The script is not important, the film is
Again, heresy, but like all good heresy it’s true. I’ve written and directed a few shorts, so I have already realised that you can fit a lot more into a script than you can into a film. If fifty percent of what you have written on the page is on the screen, then that is a good outcome. Because the chances are that the other fifty percent of your script was unnecessary wallpaper, and that the new fifty percent that the film-making process has miraculously thrown up will be quite brilliant and quite unexpected. The writer is one cog is a very clever clock. The clock can’t work without you, of course, but there are lots of other pieces on which it relies, too. Lesson nine. Don’t obsess about your script. Obsess about the film it is going to become.

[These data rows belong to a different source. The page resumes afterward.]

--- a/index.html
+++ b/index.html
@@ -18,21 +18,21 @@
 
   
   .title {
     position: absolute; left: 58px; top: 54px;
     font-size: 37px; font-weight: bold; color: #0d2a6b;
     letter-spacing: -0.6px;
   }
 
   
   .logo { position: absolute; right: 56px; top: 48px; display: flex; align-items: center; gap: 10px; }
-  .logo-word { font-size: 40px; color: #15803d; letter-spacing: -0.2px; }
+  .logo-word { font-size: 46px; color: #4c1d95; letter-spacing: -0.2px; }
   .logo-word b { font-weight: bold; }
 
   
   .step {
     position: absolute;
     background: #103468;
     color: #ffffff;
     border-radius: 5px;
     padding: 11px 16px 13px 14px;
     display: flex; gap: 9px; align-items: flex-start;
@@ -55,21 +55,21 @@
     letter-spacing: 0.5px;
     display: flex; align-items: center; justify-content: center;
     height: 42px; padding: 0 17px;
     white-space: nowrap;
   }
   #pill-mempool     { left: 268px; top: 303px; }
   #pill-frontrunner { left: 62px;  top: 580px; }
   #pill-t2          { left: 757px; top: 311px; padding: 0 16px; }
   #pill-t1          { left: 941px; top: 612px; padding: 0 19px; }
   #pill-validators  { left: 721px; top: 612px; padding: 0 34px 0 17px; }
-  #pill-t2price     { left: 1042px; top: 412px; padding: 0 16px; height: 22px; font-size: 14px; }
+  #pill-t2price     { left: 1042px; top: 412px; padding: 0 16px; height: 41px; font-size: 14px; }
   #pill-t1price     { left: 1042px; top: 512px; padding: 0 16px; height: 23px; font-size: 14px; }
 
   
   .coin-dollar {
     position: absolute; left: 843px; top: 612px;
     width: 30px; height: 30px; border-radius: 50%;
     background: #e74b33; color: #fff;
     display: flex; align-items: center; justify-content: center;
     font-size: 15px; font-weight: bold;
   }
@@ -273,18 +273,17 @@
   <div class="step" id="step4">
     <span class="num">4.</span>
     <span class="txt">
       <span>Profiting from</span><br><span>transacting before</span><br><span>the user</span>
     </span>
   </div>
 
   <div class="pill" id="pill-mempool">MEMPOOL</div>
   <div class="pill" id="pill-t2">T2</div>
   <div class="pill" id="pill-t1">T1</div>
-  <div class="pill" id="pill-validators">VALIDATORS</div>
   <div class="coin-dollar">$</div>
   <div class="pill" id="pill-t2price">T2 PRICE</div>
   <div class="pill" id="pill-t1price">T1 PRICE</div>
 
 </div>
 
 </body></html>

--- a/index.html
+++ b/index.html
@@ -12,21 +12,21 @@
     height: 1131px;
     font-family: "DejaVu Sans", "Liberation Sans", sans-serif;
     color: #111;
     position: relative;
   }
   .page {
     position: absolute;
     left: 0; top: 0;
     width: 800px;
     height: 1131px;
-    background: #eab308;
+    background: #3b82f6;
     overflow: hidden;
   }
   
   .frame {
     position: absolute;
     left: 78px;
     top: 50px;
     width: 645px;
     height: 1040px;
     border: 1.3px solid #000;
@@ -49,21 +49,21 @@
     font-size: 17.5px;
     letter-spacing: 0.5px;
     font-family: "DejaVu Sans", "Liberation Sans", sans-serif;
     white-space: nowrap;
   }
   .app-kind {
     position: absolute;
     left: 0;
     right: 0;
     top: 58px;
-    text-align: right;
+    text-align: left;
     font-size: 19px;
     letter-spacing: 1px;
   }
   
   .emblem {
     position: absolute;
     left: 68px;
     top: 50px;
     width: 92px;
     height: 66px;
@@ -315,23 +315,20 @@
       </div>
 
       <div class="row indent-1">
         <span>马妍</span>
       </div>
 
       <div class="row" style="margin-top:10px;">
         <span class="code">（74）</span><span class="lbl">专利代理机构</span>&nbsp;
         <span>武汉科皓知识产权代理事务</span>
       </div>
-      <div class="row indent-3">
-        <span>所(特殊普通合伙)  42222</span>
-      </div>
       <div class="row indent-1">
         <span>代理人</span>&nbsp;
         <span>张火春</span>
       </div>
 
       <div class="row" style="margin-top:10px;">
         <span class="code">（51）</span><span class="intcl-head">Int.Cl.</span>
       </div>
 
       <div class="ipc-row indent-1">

Write the best script you can
I’ll end with a cautionary tale. I’m proud of the Chalet Girl script, and of the film it became. It won’t be to everyone’s taste but it does what it says on its tin and people tend to come out smiling. But there are, perhaps naturally, a handful of moments I’m not thrilled with. Some of these I can duck responsiblity for: some changes were made on set that maybe weren’t great, some line readings might have missed the mark by a few degrees, some locations didn’t fit the content of the scene and so on. Minor problems and, again, probably only I will notice them. But there are some moments that are totally my fault. Some lines that really don’t work, or which I really could have done a better job on. I visited the set a couple of times and I have to say that, while the experience was generally exhilarating, there is no worse feeling for a writer than hearing a not-very-good line being delivered over and over again by an actor. Wide shot. Close up. Over the shoulder. Over the other shoulder. Let’s just do it one more time. On and on, and my stupid line that I really should have done better on is being indelibly chiselled into the final movie. And I’m thinking, why didn’t I work harder? Why didn’t I have a better idea? Why didn’t I write a better script? A movie has a million moving parts, and you are never going to get a million pieces of perfection. But a writer has the time, and the peace and the calm that exists long before the production process kicks in, to deliver a script that is as close to perfection as they can. And, during the changes inevitably imposed by production, to keep that sense of perfection intact (which, by the way, is not the same as keeping the script intact). If you drop below that level – and you will know that you have done, you really will – then you will have no-one to blame but yourself. If you are lucky enough to have your movie made, if this is the only film you ever get made, and if you see the time and effort and energy and money that goes into bringing your work to life, then at the very least you must be able to say that this is the best work you can do. Of all I have learned, and of everything I am taking forwards with me, this is the one lesson which I am most grateful to have understood. Lesson ten: write a good script.